The Financial Reporter, September 2024

Traditional insurance business involves pooling risk from individual policyholders, and while it is impossible to accurately predict what will happen to every life, insurance companies rely on robust estimates of various rates (e.g., mortality rates, lapse rates) and the law of large numbers for an accurate prediction of aggregate claims. Actuaries are trained to determine and analyze these rates and probabilities based on experience data, and then use them to develop assumptions for pricing and valuation. The process typically involves grouping the experience data into cells and computing the experience rate for each cell by dividing the total event by the total exposure.

Although the experience study methodology described above is standard and has been practiced by actuaries for decades, there is one notable limitation with the methodology: A given policy’s experience over time is being treated as if they are independent exposures.  While the independence assumption may be reasonable for mortality, it is questionable for many other behaviors. For example, industry experience has shown strong serial correlation in policy-level withdrawal amounts over time. On a couple of large variable annuity with guaranteed lifetime withdrawal benefits (VA GLWB) blocks we find that almost 90% of policies that took the maximum allowed withdrawal amount (MAWA) in one year would do the same the next year, while about 80% of policies that withdrew for less than the annual maximum amount would remain under-utilized (and often withdrawing the same dollar amount) in the subsequent year.

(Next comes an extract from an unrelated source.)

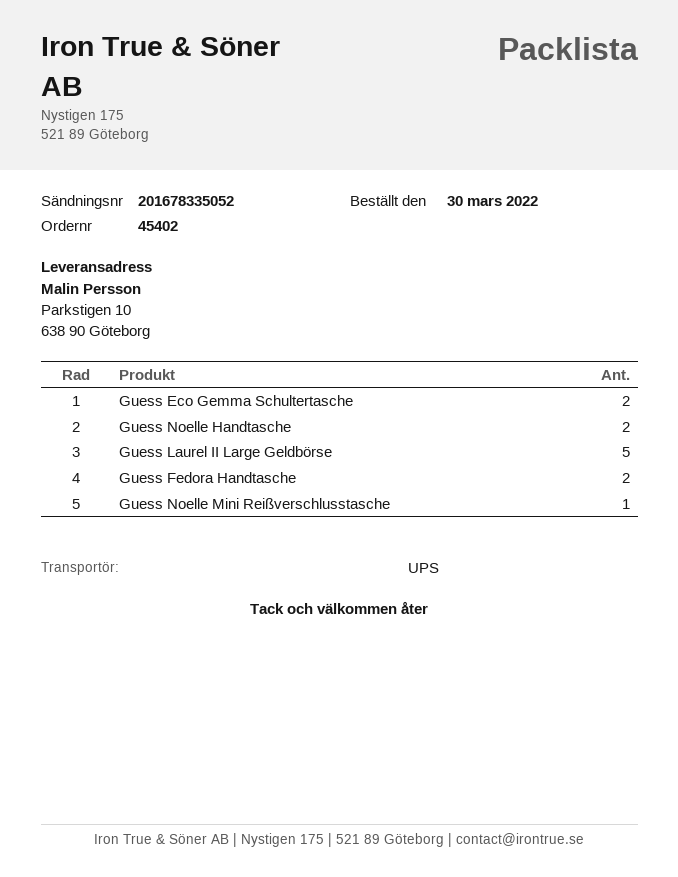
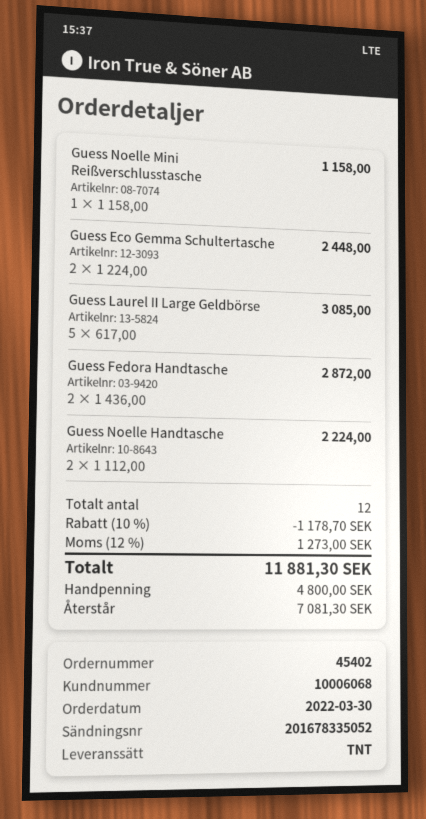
shipping method: UPS -> TNT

In addition, a significant portion of policyholders with tax-qualified funds took exactly the required minimum distribution (RMD) amount year after year, regardless of the GLWB benefit. These data suggest that instead of being independent from one year to the next, most policyholders are remarkably consistent in their behavior over time.  

Given the stickiness in individual behavior, it would seem reasonable to make assumptions about each policyholder’s future behavior using that policy’s distinct transactional data, yet that’s rarely done in practice. Making accurate policy-level assumptions has never been a goal for actuaries, who are trained to think in terms of aggregate-level metrics such as average. If there are two identical GLWB policies and one is withdrawing 100% of MAWA while the other is taking 90%, many actuaries would be tempted to assume and model both policies as if they are each taking the average withdrawal rate of 95%. The actuaries may even claim victory for achieving “100% overall A/E” for the 95% withdrawal rate assumption. However, due to non-linearities in the liability, using the average assumption may significantly underestimate the aggregate reserve. This can be proved using Jensen’s Inequality (see Appendix), but we will illustrate the idea using the simple GLWB example above: Let’s say account value will run out if the withdrawal amount each period is greater than 96% of the MAWA; if we assume both policies to take 95% of MAWA, the total projected claims would be 0, which is clearly nonsensical since the account value will be depleted for the policy withdrawing 100% of MAWA. Therefore, setting assumptions more accurately for each policy (e.g., 100% for the first policy and 90% for the second) is not just a nice-to-have, but is necessary for accurate aggregate claims estimate.  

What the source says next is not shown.